**Work item**
Count the lines below that carry the word "span". Answer with that number alone.

**Recorded information**
______
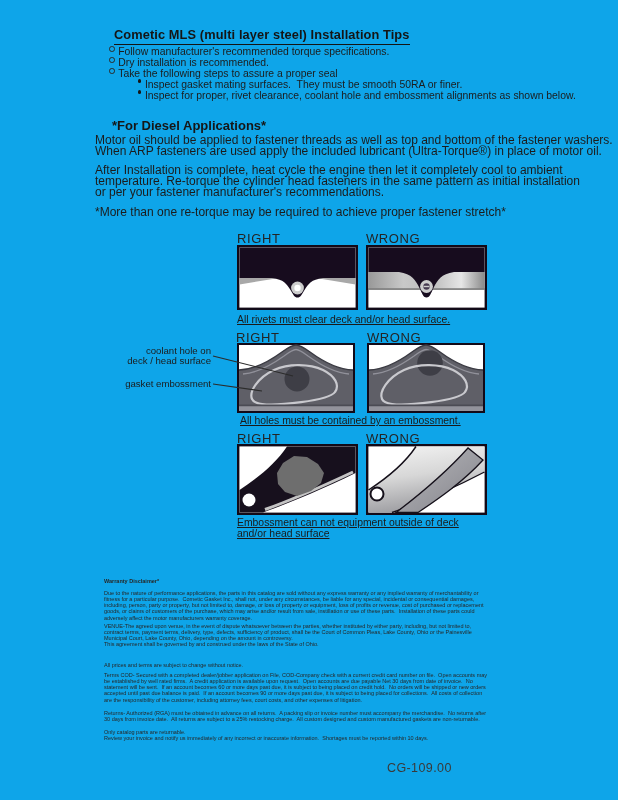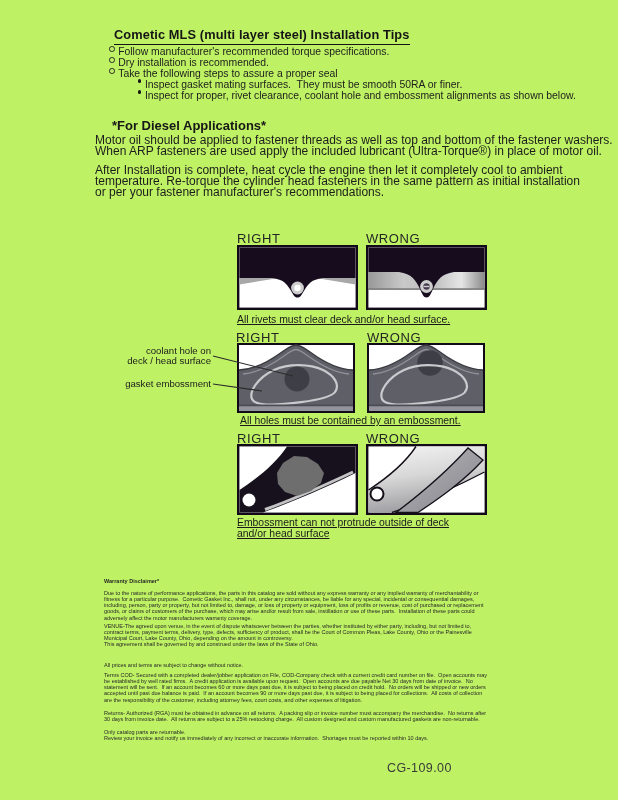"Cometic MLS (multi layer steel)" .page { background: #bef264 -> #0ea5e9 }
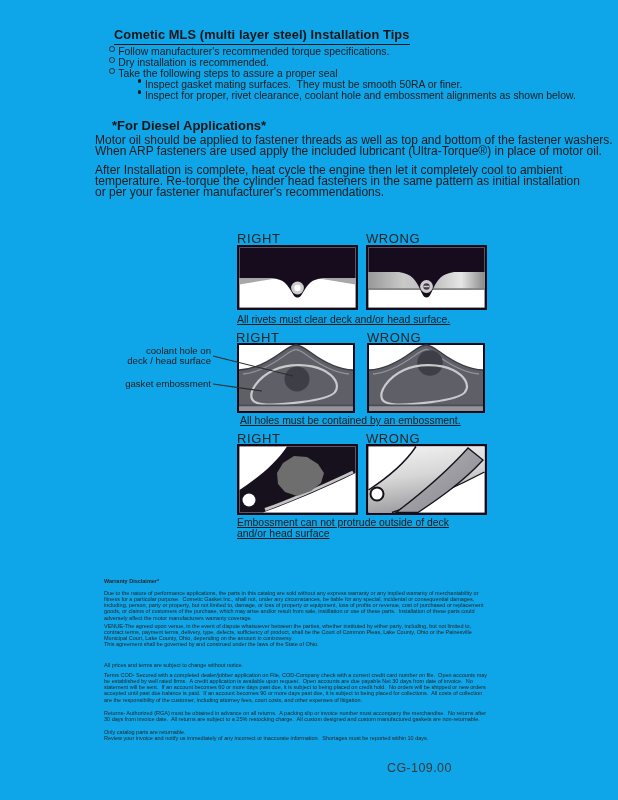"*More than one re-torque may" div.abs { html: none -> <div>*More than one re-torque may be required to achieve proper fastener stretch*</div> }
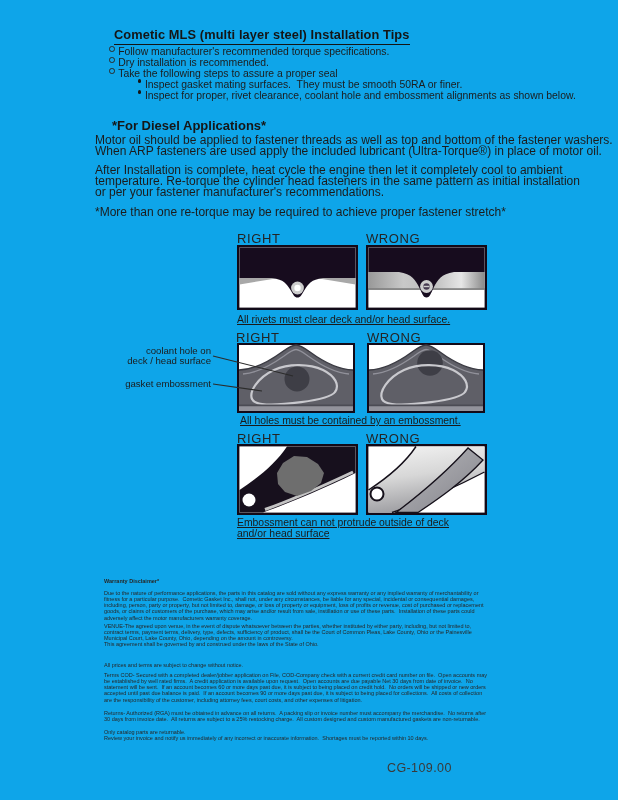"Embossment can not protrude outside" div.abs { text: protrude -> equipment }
______
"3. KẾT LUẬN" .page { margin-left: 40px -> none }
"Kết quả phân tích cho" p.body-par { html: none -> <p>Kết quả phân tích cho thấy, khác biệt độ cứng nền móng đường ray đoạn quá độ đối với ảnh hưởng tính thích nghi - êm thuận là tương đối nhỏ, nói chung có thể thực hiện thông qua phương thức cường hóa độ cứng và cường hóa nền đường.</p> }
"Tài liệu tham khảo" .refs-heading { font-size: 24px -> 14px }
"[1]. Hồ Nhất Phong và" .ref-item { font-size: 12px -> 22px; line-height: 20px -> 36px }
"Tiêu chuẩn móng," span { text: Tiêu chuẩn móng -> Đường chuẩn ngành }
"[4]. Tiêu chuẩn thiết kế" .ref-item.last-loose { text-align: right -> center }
______
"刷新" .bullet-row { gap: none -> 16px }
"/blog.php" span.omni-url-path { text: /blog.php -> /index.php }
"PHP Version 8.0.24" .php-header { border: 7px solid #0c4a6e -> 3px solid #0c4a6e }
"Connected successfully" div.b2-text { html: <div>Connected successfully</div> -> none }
______
**Written solution**
2